Data:
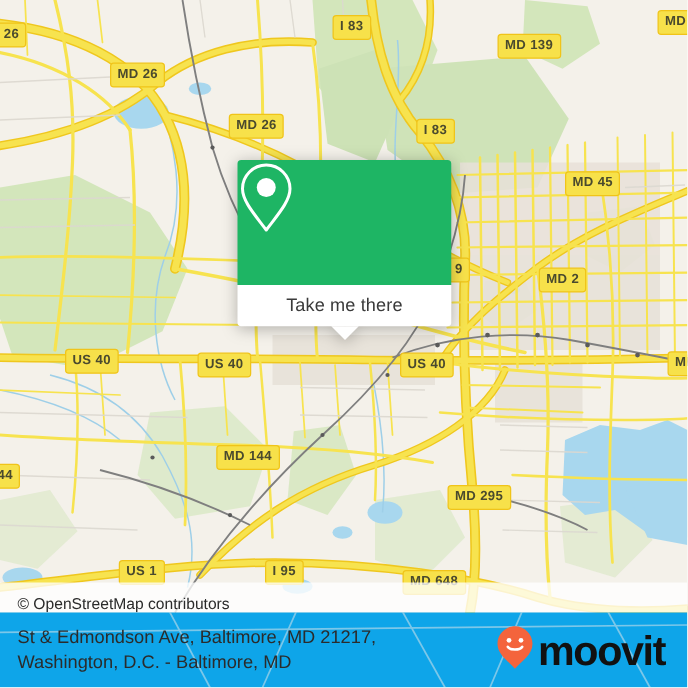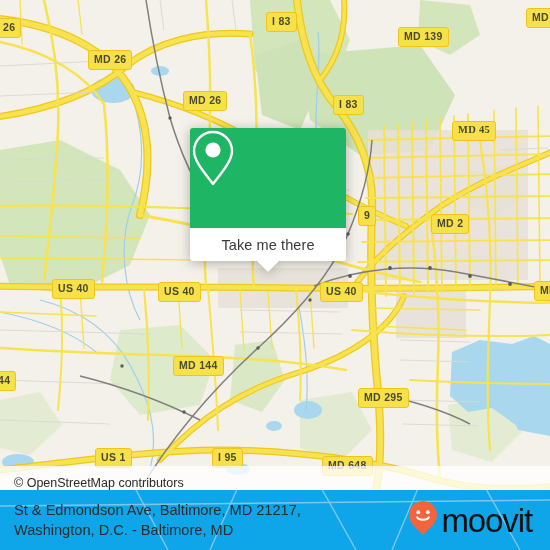--- a/index.html
+++ b/index.html
@@ -326,7 +326,7 @@
         <div class="shield" style="left: 526px; top: 8px;">MD</div>
         <div class="shield" style="left: 183px; top: 91px;">MD 26</div>
         <div class="shield" style="left: 333px; top: 95px;">I 83</div>
-        <div class="shield" style="left: 452px; top: 121px; font-family: Liberation Serif, serif;">MD 45</div>
+        <div class="shield" style="left: 452px; top: 137px;">MD 45</div>
         <div class="shield" style="left: 431px; top: 214px;">MD 2</div>
         <div class="shield" style="left: 358px; top: 206px;">9</div>
         <div class="shield" style="left: 52px; top: 279px;">US 40</div>

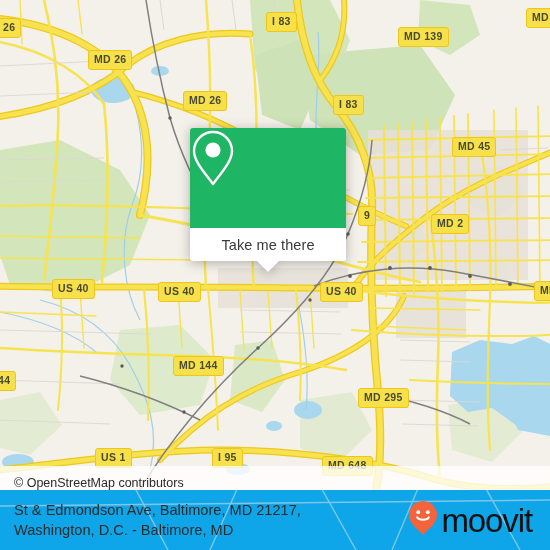--- a/index.html
+++ b/index.html
@@ -53,7 +53,7 @@
   #popup{
     position:absolute;
     left:190px;top:128px;
-    width:156px;
+    width:171px;
     filter:drop-shadow(0 2px 6px rgba(0,0,0,.28));
   }
   #popup-head{

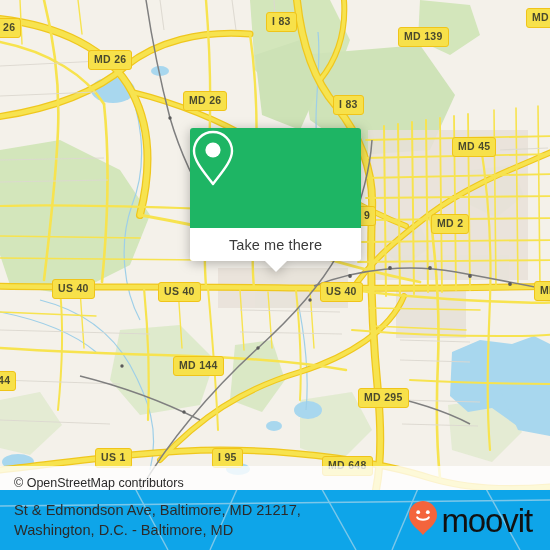--- a/index.html
+++ b/index.html
@@ -132,7 +132,7 @@
     font-size:33px;
     line-height:33px;
     letter-spacing:-1.1px;
-    font-weight:normal;
+    font-weight:bold;
   }
 </style>
 </head>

Instructions for the task: Your copy of the records must match them exactly, except that no pictures appear in it.

Exercise solution:
--- a/index.html
+++ b/index.html
@@ -326,7 +326,7 @@
         <div class="shield" style="left: 526px; top: 8px;">MD</div>
         <div class="shield" style="left: 183px; top: 91px;">MD 26</div>
         <div class="shield" style="left: 333px; top: 95px;">I 83</div>
-        <div class="shield" style="left: 452px; top: 121px; font-family: Liberation Serif, serif;">MD 45</div>
+        <div class="shield" style="left: 452px; top: 137px;">MD 45</div>
         <div class="shield" style="left: 431px; top: 214px;">MD 2</div>
         <div class="shield" style="left: 358px; top: 206px;">9</div>
         <div class="shield" style="left: 52px; top: 279px;">US 40</div>

--- a/index.html
+++ b/index.html
@@ -53,7 +53,7 @@
   #popup{
     position:absolute;
     left:190px;top:128px;
-    width:156px;
+    width:171px;
     filter:drop-shadow(0 2px 6px rgba(0,0,0,.28));
   }
   #popup-head{

--- a/index.html
+++ b/index.html
@@ -132,7 +132,7 @@
     font-size:33px;
     line-height:33px;
     letter-spacing:-1.1px;
-    font-weight:normal;
+    font-weight:bold;
   }
 </style>
 </head>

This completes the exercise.